Again, we will use the SELECT command to check whether the desired changes occurred. Given that several rows were affected, it will be easier to figure out if the changes have been made if we print the whole table like so.

mysql> SELECT * FROM radgroupreply;
+----+------------------------+------------------------------+----+-------+
| id | groupname | attribute | op | value |
+----+------------------------+------------------------------+----+-------+
| 1 | default | Acct-Interim-Interval | := | 15 |
| 2 | test1 | This is a test | = | 0 |
| 3 | test2 | This is a second test | = | 0 |
| 4 | test3 | This is a third test | = | 0 |
| 5 | my group is the best | this attribute rocks | = | 0 |
| 6 | This other group rocks | Second type of insert method | + | 11 |
+----+------------------------+------------------------------+----+-------+
6 rows in set (0.00 sec)

The results of this latest SELECT should show that the value fields have been updated to "0" for all rows where the op field was "=".

DELETE rows in a table

There are times when you need to delete data from your tables. Such deletions can be done one at a time or in bulk.

Deleting a single row

The safest way to delete a specific single row is to specify that row in your DELETE command based on the id column. The following command is an example of this approach:

mysql> DELETE FROM radgroupreply WHERE id="6";
Query OK, 1 row affected (0.00 sec)

If you print the full table, using the command below, you should see that the row with id value “6” is no longer present in the table.

mysql> SELECT * FROM radgroupreply;
+----+----------------------+-----------------------+----+-------+
| id | groupname | attribute | op | value |
+----+----------------------+-----------------------+----+-------+
| 1 | default | Acct-Interim-Interval | := | 15 |
| 2 | test1 | This is a test | = | 0 |
| 3 | test2 | This is a second test | = | 0 |
| 4 | test3 | This is a third test | = | 0 |
| 5 | my group is the best | this attribute rocks | = | 0 |
+----+----------------------+-----------------------+----+-------+
5 rows in set (0.00 sec)

Deleting a multiple rows

You will often need to remove multiple fields from a table for housekeeping reasons.

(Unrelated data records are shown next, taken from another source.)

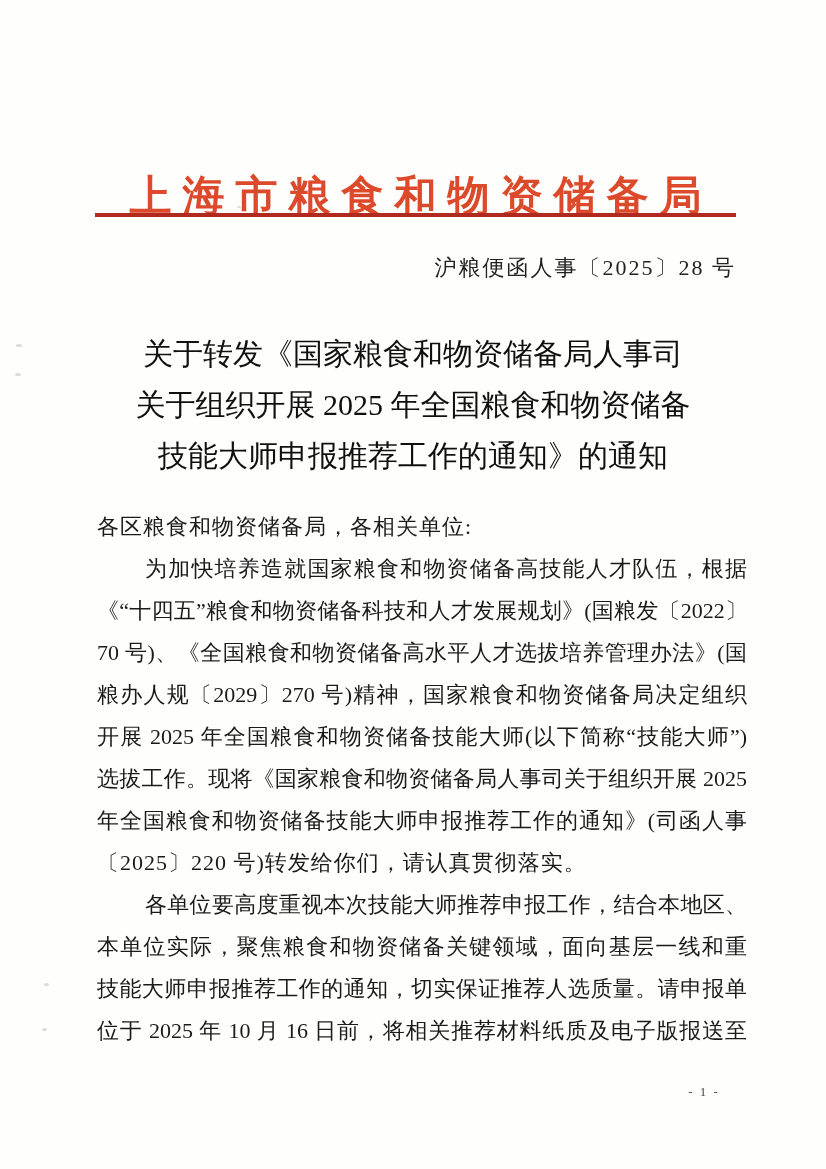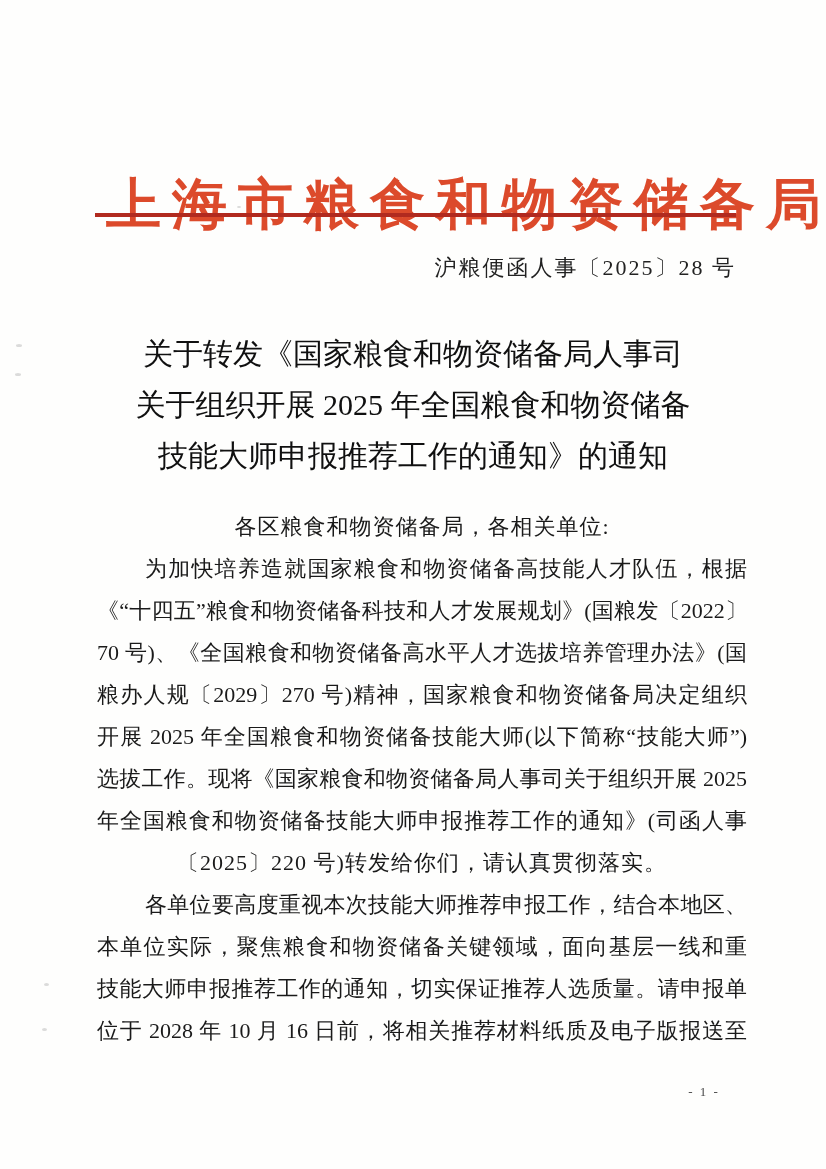"上海市粮食和物资储备局" .agency { font-size: 55px -> 42px }
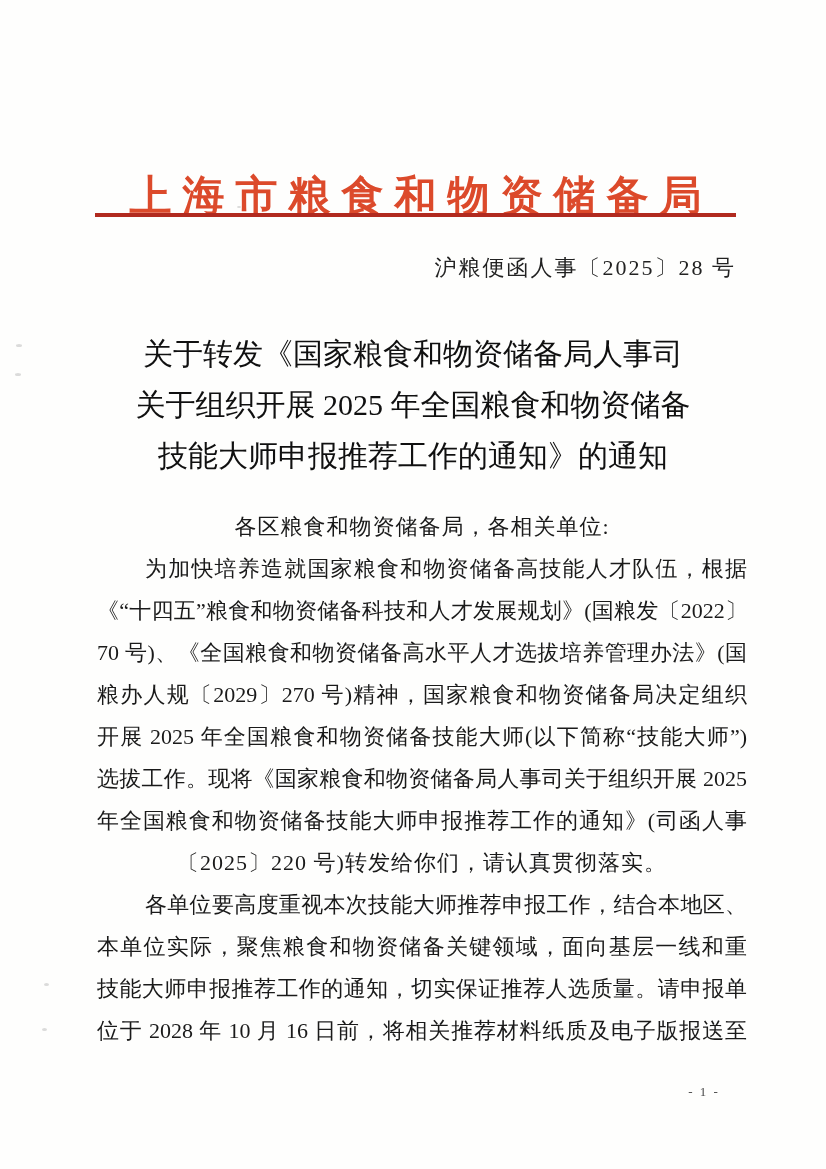"各区粮食和物资储备局，各相关单位:" .line { text-align: center -> none }
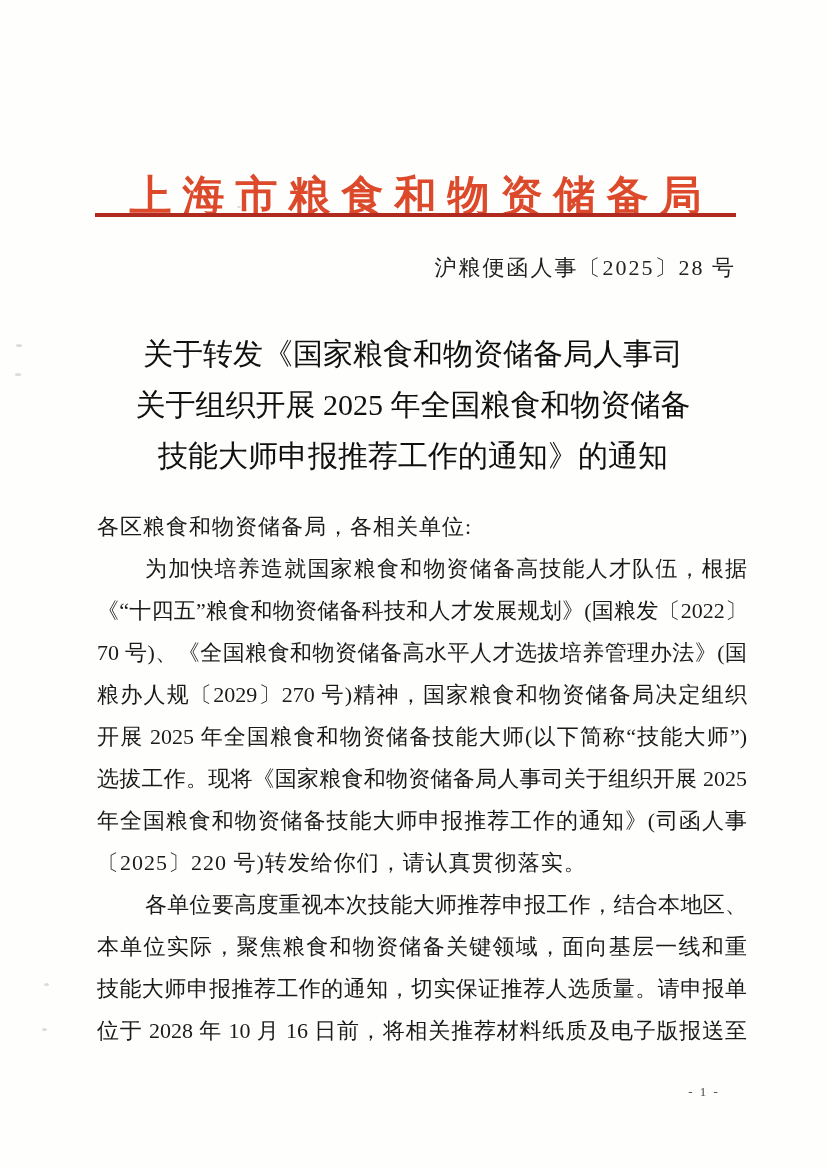"位于 2028 年 10 月" div.line { text: 2028 -> 2025 }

MySQL tables can become quite large and it's often wise to clean them up for manageability and performance purposes.

Below we'll show you how to delete multiple rows based on a common factor. For this example, we'll delete ALL the rows for which the amount in the value column is below 15. Given the data in our table, that should mean that all rows other than the first row will be deleted when you enter this command:

mysql> DELETE FROM radgroupreply WHERE value<"15";
Query OK, 4 rows affected (0.00 sec)

With the following SELECT command, we can confirm that all rows have been deleted other than the one where the value column indicates a value of 15 or above.

mysql> SELECT * FROM radgroupreply;
+----+-----------+-----------------------+----+-------+
| id | groupname | attribute | op | value |
+----+-----------+-----------------------+----+-------+
| 1 | default | Acct-Interim-Interval | := | 15 |
+----+-----------+-----------------------+----+-------+
1 row in set (0.00 sec)

Conclusion

Now you know all the basic commands needed to administer MySQL data. There are myriad variations on the above commands that will afford you greater and greater control over the behavior and content of MySQL databases. The best way to learn these variations and the efficiency that comes of using them is to take what you have learned in this tutorial and play with it.